自己満足というものがあります。これは自分が満足することを優先するという考え方です。また自己陶酔というものもあります。自分中心に物事を考える時に使われています。その対義語は、自己卑下ともいいます。自己嫌悪なども似ています。
結局、自己を中心に陶酔したり卑下したりと自己とはやっかいな存在です。どれだけ自己を理解して、自己になっているかというのは人生の修行の醍醐味かもしれません。
自己を知るというのは、自己を學ぶことですからそれだけ現実の世界を別の観え方に変える力があります。
私も元々、職人気質でこだわりが強い方です。簡単に言えば、オタクです。興味が湧けば、ついもっともっとと深淵を覗こうと時間を忘れて追及します。発達障がいだとも言われます。しかしその追及したものが、先ほどの自己満足や自己陶酔となると周囲にご迷惑をかけることがよくあります。自分のこだわりを押し付けて、それがたまたまピッタリと合う人もたまにいますがほとんどの人はそこまで求めていません。ほとんどの人たちは、本質的に善いものであればそれでいいのです。善い以上のものを求めるのは、孤高の芸術家や真理の求道者となります。私は欲深いので、バランスを意識しています。この世を謳歌するのが好きなので全体快適が性に合います。
私にとって本質的に善いものとは、自然体であるものです。
例えば、私はよく暮らしの中で室礼をします。お花一つでも、そんなに豪勢に活けたり、花瓶などにこだわることもそこまでありません。藍染や染付のむかしのものであればどれもがお気に入りになりますし、花は旬のもので一輪あればそれでいいです。花がなければ、季節の色合いのあるものや自然の造形が美しいと感じたものを活けます。
なるべく自然に自然体であればそれでいいという具合です。
遣りすぎたり、凝りすぎたり、こうでないといけないとこだわることは不自然をつくります。不自然とは、頑張りすぎることでもあります。頑張らないというのは、無理をしないことであり、自己であるがままでいるということでもあります。

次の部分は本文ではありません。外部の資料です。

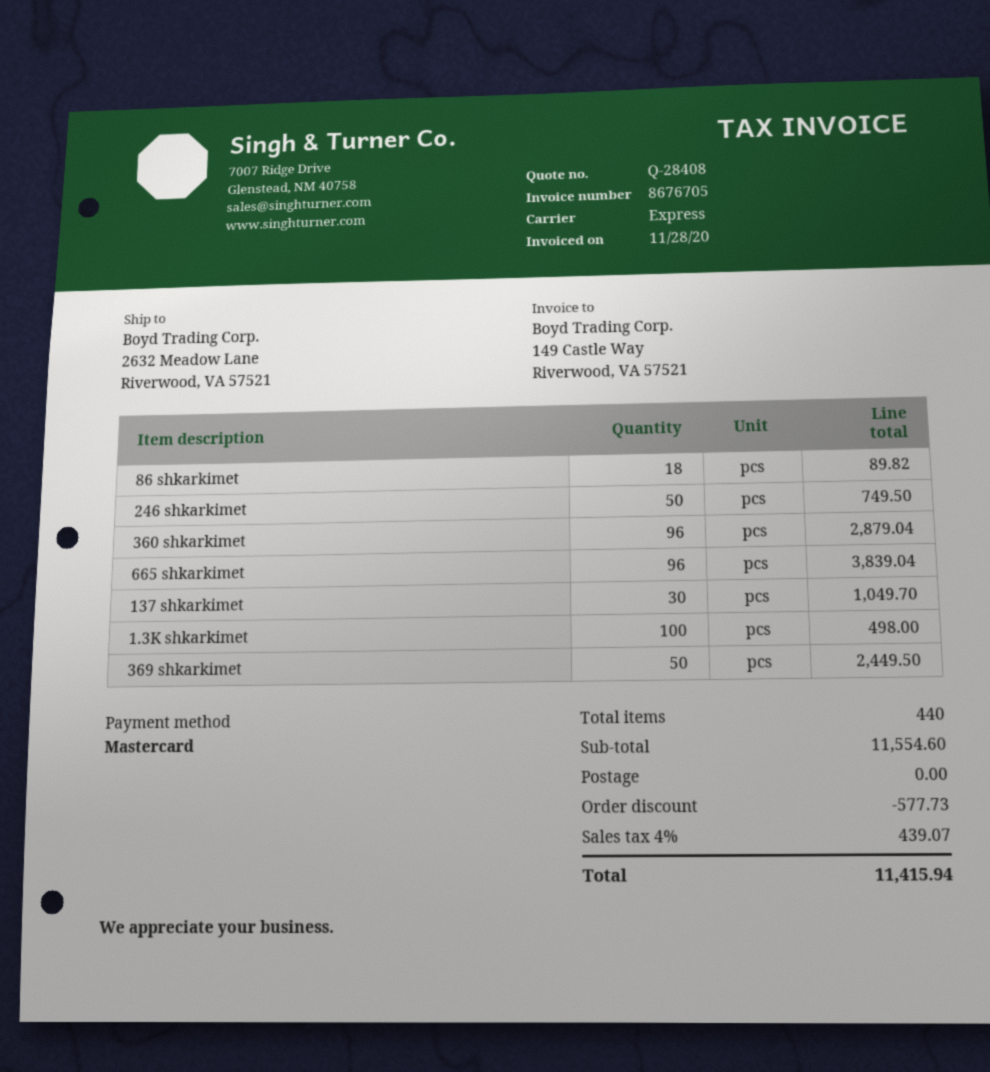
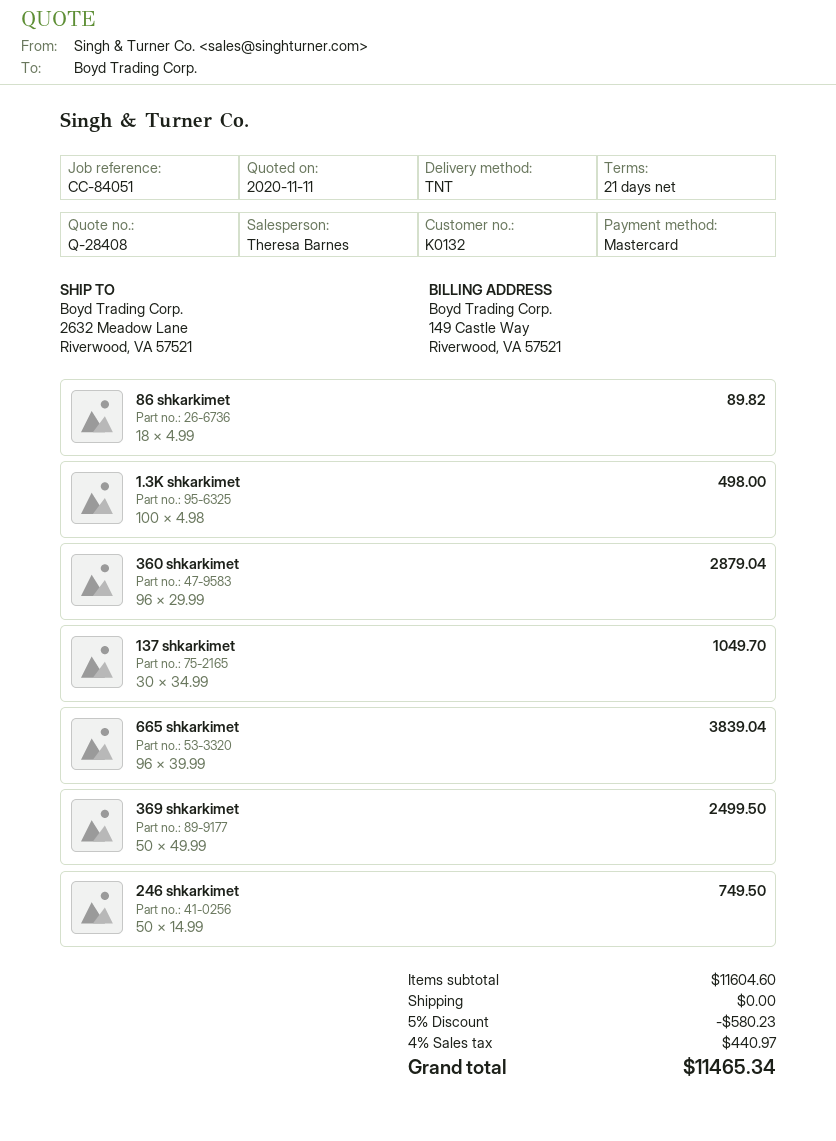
shipping method: express -> TNT
369 shkarkimet: 50 for 2449.50 -> 50 for 2499.50
subtotal: 11554.60 -> 11604.60
discount: 577.73 -> 580.23
tax: 4% = 439.07 -> 4% = 440.97
total: 11415.94 -> 11465.34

あるがままの善さというのが、私が思う本質的に善いものです。
それを「徳」とも呼びます。
現代は、みんなが無理をして自己を見失っているように思います。自分らしさやあるがままの自分というのを保つために無理をする、頑張るでは本末転倒です。
もっと氣楽に、もっと肩の力を抜いて、手放していくことが暮らしフルネスの面白さでもあります。一年の巡りを私たち実践者と一緒にすることで、暮らしフルネスの道に入れます。
なかなか一年間もと思う人もいるかもしれませんが、私にしてみればたった一年でその喜びや価値観、意識が変わるのだから楽なものです。一年が一生になる、つまり人生は誰もが一日は一生ということでしょう。
そろそろ頃合い、ゆっくりと自然に場の道場に生徒を集めていこうと思います。